Autumn in Peking: a temple, a museum, a footrace

One day the sun smiled and the swimming pool at the International Club was full of sunbathers. That night there was thunder and lightning and a great blew.

The next morning, on the broad boulevard outside the International Club, the cyclists on their way to work were bundled up in blue, gray, or khaki Mao jackets. A troubadour could welll lament, "Where have all the pretty blouses gone?" "Peking is like that.

The trees are still clad in green. The red foliage of the fragrant hills is yet to come. The smell of roast chestnuts has yet to hang on the air. But Peking residents know that once the September moon festival has come and gone, it is time to think about storing Chinese cabbage for the long winter.

In one of Peking's surviving buddhist temples, a morning service is in progress, as it always is on the 1st, 8th, 15th, and 23rd of the lunar month. Among the congregation of about 40 in the cavernous hall, perhaps seven or eight are young people. The worshipper who leads the chanting is elderly, as are the men and women who sound the gong, drum, and cymbals. In the front row, a woman with white hair combed straight back, recites the sutra from memory.

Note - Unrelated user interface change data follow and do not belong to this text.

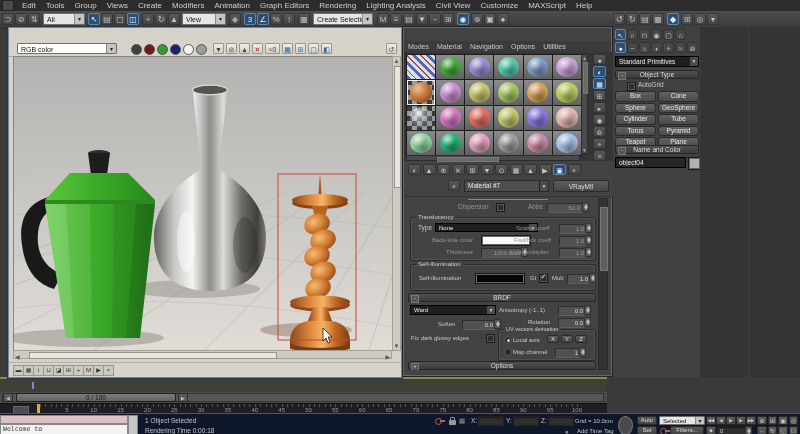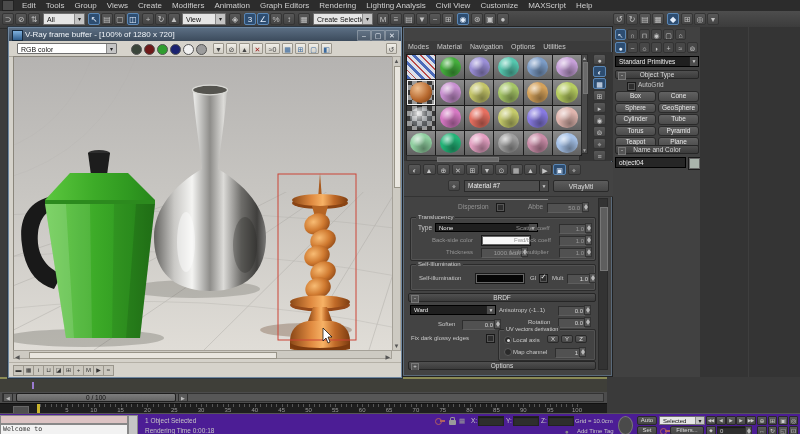--- a/index.html
+++ b/index.html
@@ -109,21 +109,21 @@
   #tshandle{position:absolute;left:16px;top:1px;width:160px;height:9px;background:linear-gradient(#7d7d7d,#646464);
     border:1px solid #1e1e1e;border-radius:2px;color:#101010;font-size:6.5px;text-align:center;line-height:8px;box-sizing:border-box}
   .tsarr{position:absolute;top:1px;width:10px;height:9px;background:#5a5a5a;border:1px solid #2e2e2e;color:#bbb;
     font-size:5px;text-align:center;line-height:8px;box-sizing:border-box}
   #ruler{position:absolute;left:0;top:26px;width:607px;height:10px;background:#1e1e1e;border-top:1px solid #111}
   #rticks{position:absolute;left:40px;top:0;width:540px;height:3px;
     background:repeating-linear-gradient(90deg,#555 0 1px,transparent 1px 5.37px)}
   .tickl{position:absolute;top:3px;transform:translateX(-50%);font-size:6px;color:#9a9a9a;line-height:7px}
   #fmarker{position:absolute;left:37px;top:0;width:3px;height:10px;background:#c9b42c}
   #mcebtn{position:absolute;left:13px;top:1.5px;width:14px;height:7px;background:#4e4e4e;border:1px solid #666}
-  #statusbar{position:absolute;left:0;top:36px;width:800px;height:21px;background:#4c1d95;border-top:1px solid #565656;box-sizing:border-box}
+  #statusbar{position:absolute;left:0;top:36px;width:800px;height:21px;background:#0f172a;border-top:1px solid #565656;box-sizing:border-box}
   .stext{position:absolute;font-size:6.5px;color:#c6c6c6;white-space:nowrap;line-height:8px}
   .sfld{position:absolute;height:8px;background:#2e2e2e;border:1px solid #222;box-shadow:inset 0 1px 1px #1a1a1a}
   .sbtn{position:absolute;background:linear-gradient(#585858,#454545);border:1px solid #292929;border-radius:2px;
     color:#dcdcdc;font-size:6px;text-align:center;box-sizing:border-box}
   .pbtn{position:absolute;width:9.5px;height:9px;background:linear-gradient(#5c5c5c,#474747);border:1px solid #292929;
     border-radius:1px;color:#ccc;font-size:4.5px;letter-spacing:-0.5px;text-align:center;line-height:8px;box-sizing:border-box}
   .keyico{position:absolute;width:5px;height:5px;border:1.5px solid #b06060;border-radius:50%}
   .keyico::after{content:"";position:absolute;left:4px;top:1px;width:5px;height:1.5px;background:#b06060}
   .lockico{position:absolute;width:7px;height:5px;background:#9a9a9a;border-radius:1px}
   .lockico::before{content:"";position:absolute;left:1px;top:-3px;width:3px;height:3px;border:1px solid #9a9a9a;border-bottom:none;border-radius:2px 2px 0 0}
@@ -322,27 +322,20 @@
           <div class="pbtn" style="left: 788.5px; top: 1.5px; font-size: 6px;">◎</div>
           <div class="pbtn" style="left: 757px; top: 12px; font-size: 6px;">↔</div>
           <div class="pbtn" style="left: 767.5px; top: 12px; font-size: 6px;">↻</div>
           <div class="pbtn" style="left: 778px; top: 12px; font-size: 6px;">◱</div>
           <div class="pbtn" style="left: 788.5px; top: 12px; font-size: 6px;">⊡</div>
         </div>
     </div>
   </div>
 
   <div id="vfb" class="win">
-    <div id="vfb-title">
-      <span id="vfb-icon"></span>
-      <span>V-Ray frame buffer - [100% of 1280 x 720]</span>
-      <span class="tbarbtn" style="right:30px">–</span>
-      <span class="tbarbtn" style="right:16px">▢</span>
-      <span class="tbarbtn" style="right:2px">✕</span>
-    </div>
     <div id="vfb-tools">
       <div class="combo" style="left:8px;top:2px;width:100px;height:11px;background:#fff">
         <span class="cv" style="top:1.5px">RGB color</span>
         <span class="carr">▾</span>
       </div>
       <div id="vfb-circles">
           <div class="vcirc" style="left: 122px; background: rgb(58, 69, 58);"></div>
           <div class="vcirc" style="left: 135px; background: rgb(110, 24, 24);"></div>
           <div class="vcirc" style="left: 148px; background: rgb(47, 158, 47);"></div>
           <div class="vcirc" style="left: 161px; background: rgb(26, 34, 112);"></div>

"Many young people are coming to the temple these days," said one worshipper after the service. "We Buddhist are patriots. We tell our parishioners, love the country, and love religion. Young people love science, but they come to a point where they have questions science cannot answer. That is when they come to us."

The Lu Xun museum has reopened after having been closed for three years. A new, more spacious exhibit hall in northwest Peking tells the story of modern China's greatest writer from his birth and upbringing during the declining years of the Qing (Ching) dynasty, warlordism, the struggle between the Kuomintang and the communists, and the resistance against the Japanese.

Lu Xun never became a communist, but he looked to the party led by Mao Tse-tung as China's potential savior. On Sept. 25, the centenary of his birth, a grand celebratory meeting was held in the Great Hall of the People on Tian An Men Square.

It is a far cry from the fulsome rhetoric of that occasion to the modest courtyard in which Lu Xun spent two of his most productive years as a writer.

The courtyard, in the premises of the museum, is preserved as it was when Lu Xun used to entertain student visitors, or sat at his desk in the study he dubbed "the Tiger's Tail" looking out on the two huge date trees that shaded his back garden. In the courtyard itself, on each side of the door to his living quarters, lilac trees planted by Lu Xun still bloom each spring.

Tian An Men Square has seen many historic occasion, from Mao Tse-tung's proclamation of the People's Republic in 1949 to the outwelling of popular feeling for chou En-lai that exploded in the demonstration of April 5, 1976.

On the last Sunday in September, it played host to another kind of occasion: China's first international marathon. A dense crowd enthusiastically and impartially applauded every participant as he ran, loped, or padded into the square.

It was a splendid day. All the sweeping roofs of the Forbidden City glinted golden against a cloudless sky.

One thing in Peking's favor as a place for marathons is that it is almost entirely flat, and the main east-west road leading out to the Heroes' Cemetery and the Capital Iron and Steel Company is broad and straight. But once the runners reached the halfway point and turned back toward the square, there was too much head wind to allow any record-setting runs.

"It was a good course, level and straight," said the winner, Kjell Erikstahl of Sweden. He said he preferred a little head wind to having "a lot of curves."

The best American participant, Chuck Hattersley of Eugene, Ore., came in sixth. The best Chinese came in 15th.

"Ai-ya," exclaimed a young spectator, "we Chinese have a lot of catching up to do.